41. La durée d'une situation prérévolutionnaire – c’est-à-dire la durée de la transition vers une lutte directe pour le pouvoir – ne peut être prédite à l'avance. En dehors de la participation aux luttes de la classe ouvrière, les spéculations sur le tempo des événements ne peuvent avoir qu'un caractère abstrait et métaphysique. Le défi auquel est confronté le mouvement socialiste, dans le contexte de la crise objective du capitalisme et de la montée de la lutte des classes, est d'élever la conscience de classe des travailleurs et d’impulser leur mouvement vers le socialisme.

42. Mais cette tâche ne consiste pas simplement à donner de l'extérieur des conseils aux travailleurs. Le succès de la lutte pour le socialisme dépend de l'établissement d'une présence puissante du Parti de l'égalité socialiste dans les usines, les écoles et les lieux de travail de chaque section de la classe ouvrière. Les jeunes de l'International Youth and Students for Social Equality joueront un rôle essentiel dans l'expansion de la présence du PES dans la classe ouvrière.

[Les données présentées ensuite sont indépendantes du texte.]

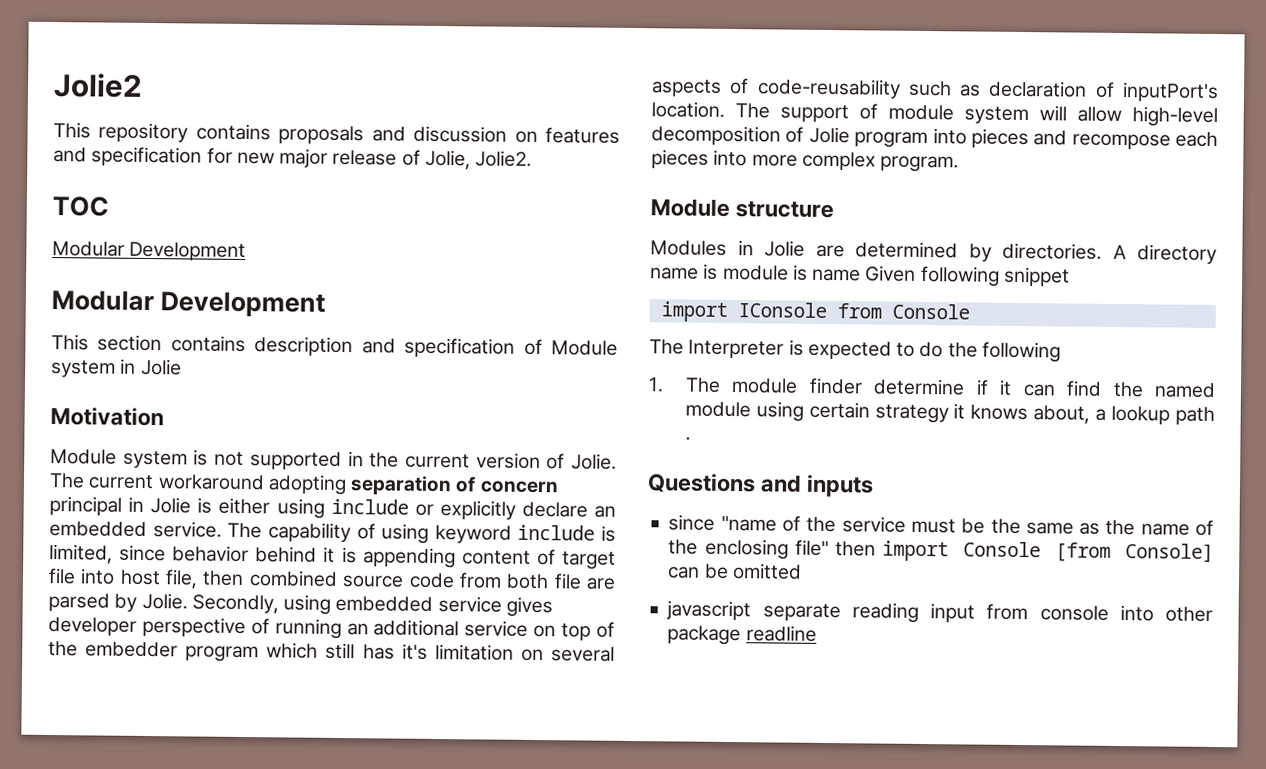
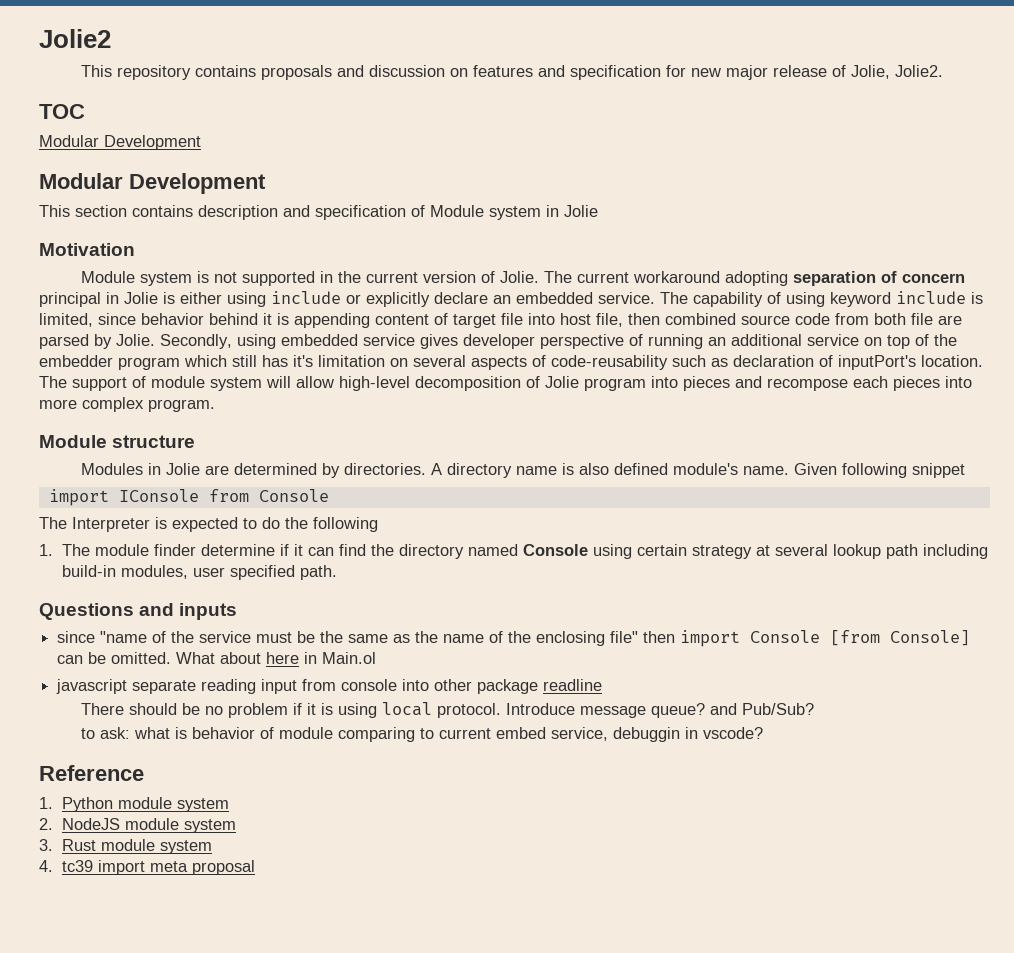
- A directory name is module is name Given following snippet
+ A directory name is also defined module's name. Given following snippet
- 1. The module finder determine if it can find the named module using certain strategy it knows about, a lookup path .
+ 1. The module finder determine if it can find the directory named Console using certain strategy at several lookup path including build-in modules, user specified path.
- since "name of the service must be the same as the name of the enclosing file" then import Console [from Console] can be omitted
+ since "name of the service must be the same as the name of the enclosing file" then import Console [from Console] can be omitted. What about here in Main.ol
+ There should be no problem if it is using local protocol. Introduce message queue? and Pub/Sub?
+ to ask: what is behavior of module comparing to current embed service, debuggin in vscode?
+ Reference
+ 1. Python module system
+ 2. NodeJS module system
+ 3. Rust module system
+ 4. tc39 import meta proposal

43. Les conditions sociales et politiques sont mûres pour la construction d'un puissant mouvement international de la classe ouvrière. Nous appelons les lecteurs du WSWS à devenir actifs dans la lutte pour le socialisme, à rejoindre le Parti de l'égalité socialiste et à construire l’IVe Internationale en tant que Parti mondial de la révolution socialiste.